• Exercise goal: Repeat the records word for word, excluding any picture.

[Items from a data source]
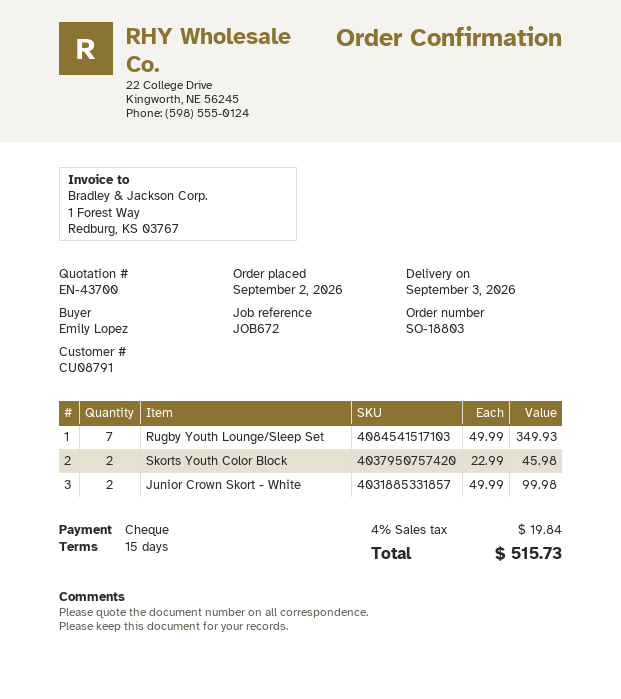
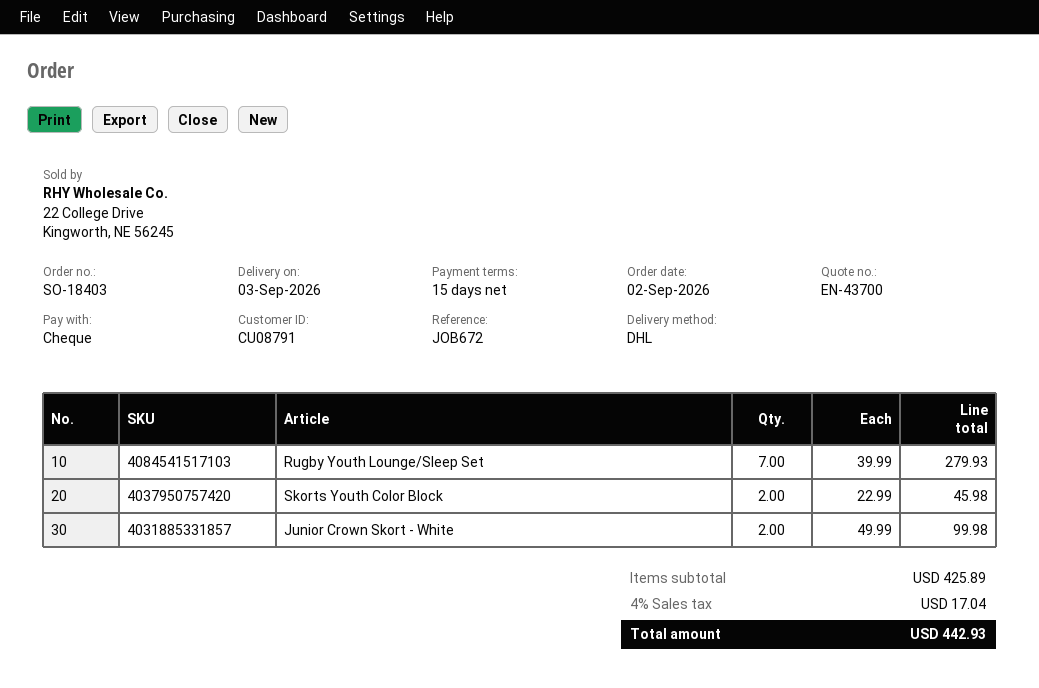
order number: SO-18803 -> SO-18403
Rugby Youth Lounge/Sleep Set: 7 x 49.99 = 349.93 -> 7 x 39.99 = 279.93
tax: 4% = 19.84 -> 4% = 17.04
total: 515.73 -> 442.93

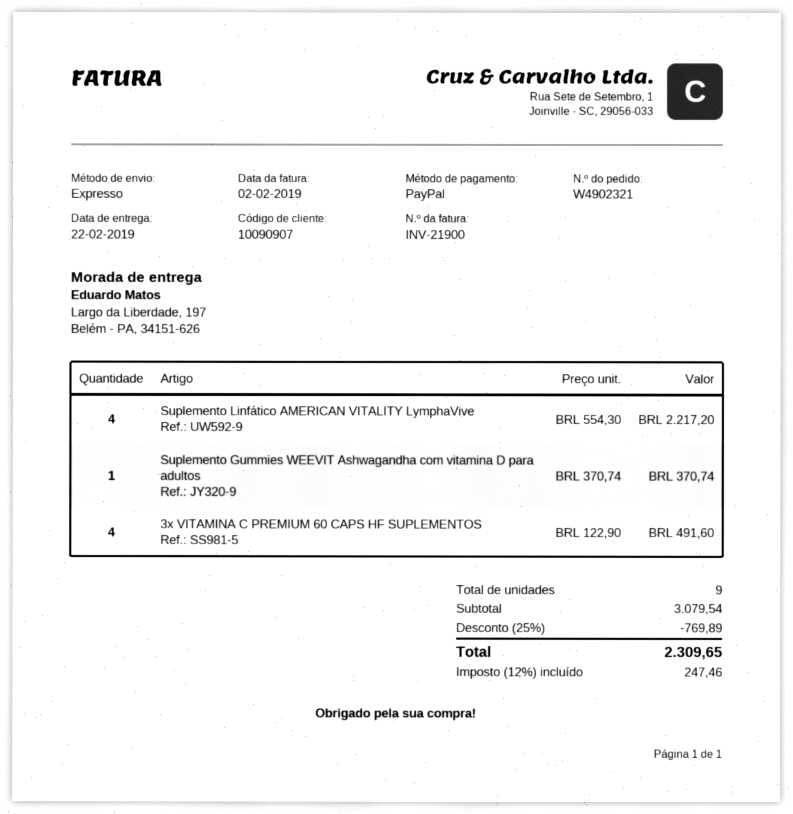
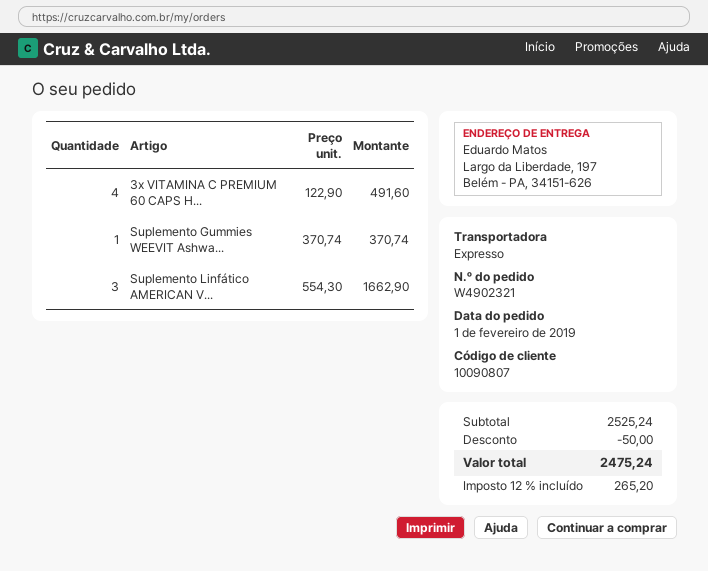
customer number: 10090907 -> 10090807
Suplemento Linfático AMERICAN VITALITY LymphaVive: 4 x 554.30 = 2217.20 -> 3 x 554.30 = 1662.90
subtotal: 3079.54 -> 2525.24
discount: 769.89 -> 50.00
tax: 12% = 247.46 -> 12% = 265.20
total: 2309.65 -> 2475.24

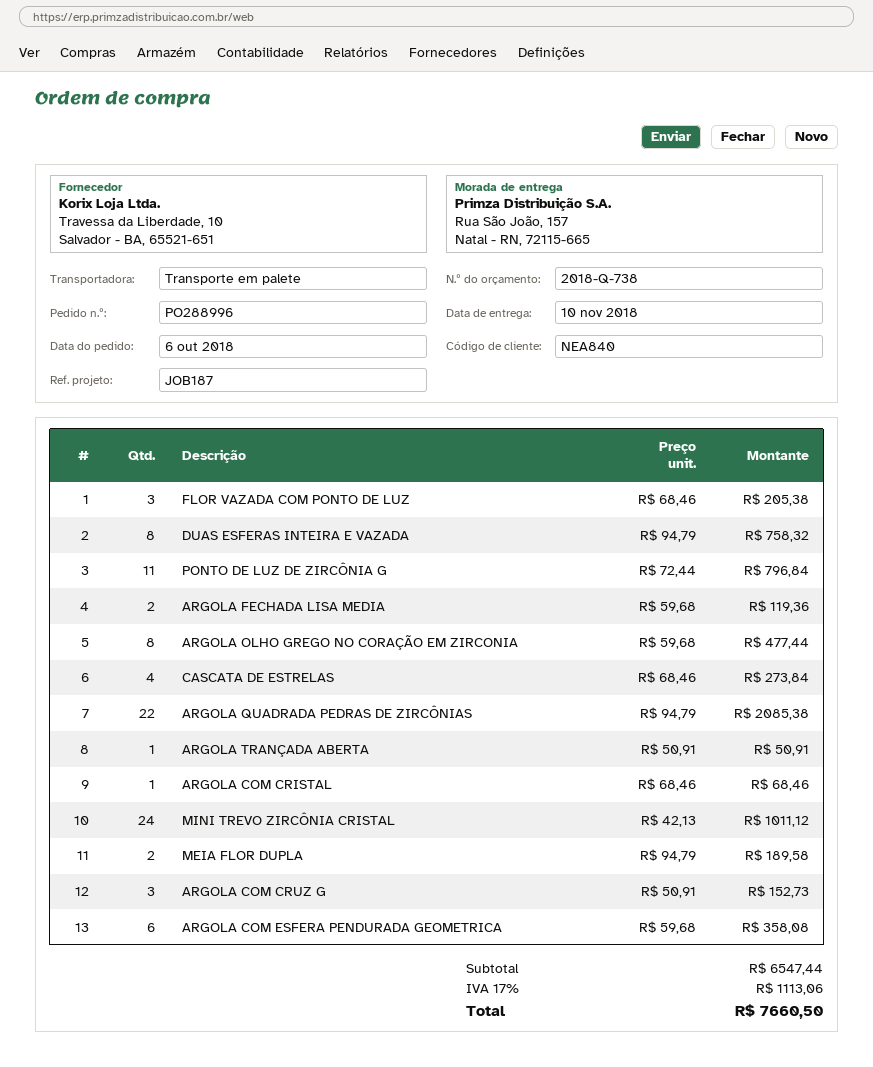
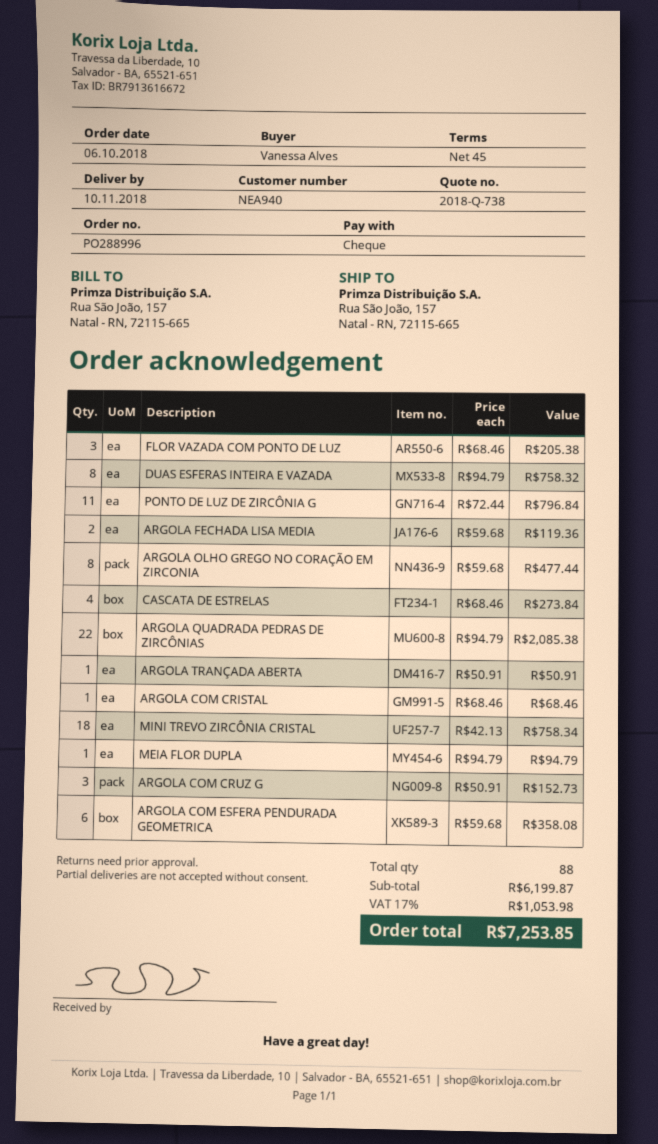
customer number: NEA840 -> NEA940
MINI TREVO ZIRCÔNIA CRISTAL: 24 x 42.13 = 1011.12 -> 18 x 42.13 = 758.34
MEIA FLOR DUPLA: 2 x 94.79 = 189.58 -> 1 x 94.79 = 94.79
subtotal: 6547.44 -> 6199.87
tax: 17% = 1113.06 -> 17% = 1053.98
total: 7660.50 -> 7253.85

• Reply to the task:
order number: SO-18803 -> SO-18403
Rugby Youth Lounge/Sleep Set: 7 x 49.99 = 349.93 -> 7 x 39.99 = 279.93
tax: 4% = 19.84 -> 4% = 17.04
total: 515.73 -> 442.93

customer number: 10090907 -> 10090807
Suplemento Linfático AMERICAN VITALITY LymphaVive: 4 x 554.30 = 2217.20 -> 3 x 554.30 = 1662.90
subtotal: 3079.54 -> 2525.24
discount: 769.89 -> 50.00
tax: 12% = 247.46 -> 12% = 265.20
total: 2309.65 -> 2475.24

customer number: NEA840 -> NEA940
MINI TREVO ZIRCÔNIA CRISTAL: 24 x 42.13 = 1011.12 -> 18 x 42.13 = 758.34
MEIA FLOR DUPLA: 2 x 94.79 = 189.58 -> 1 x 94.79 = 94.79
subtotal: 6547.44 -> 6199.87
tax: 17% = 1113.06 -> 17% = 1053.98
total: 7660.50 -> 7253.85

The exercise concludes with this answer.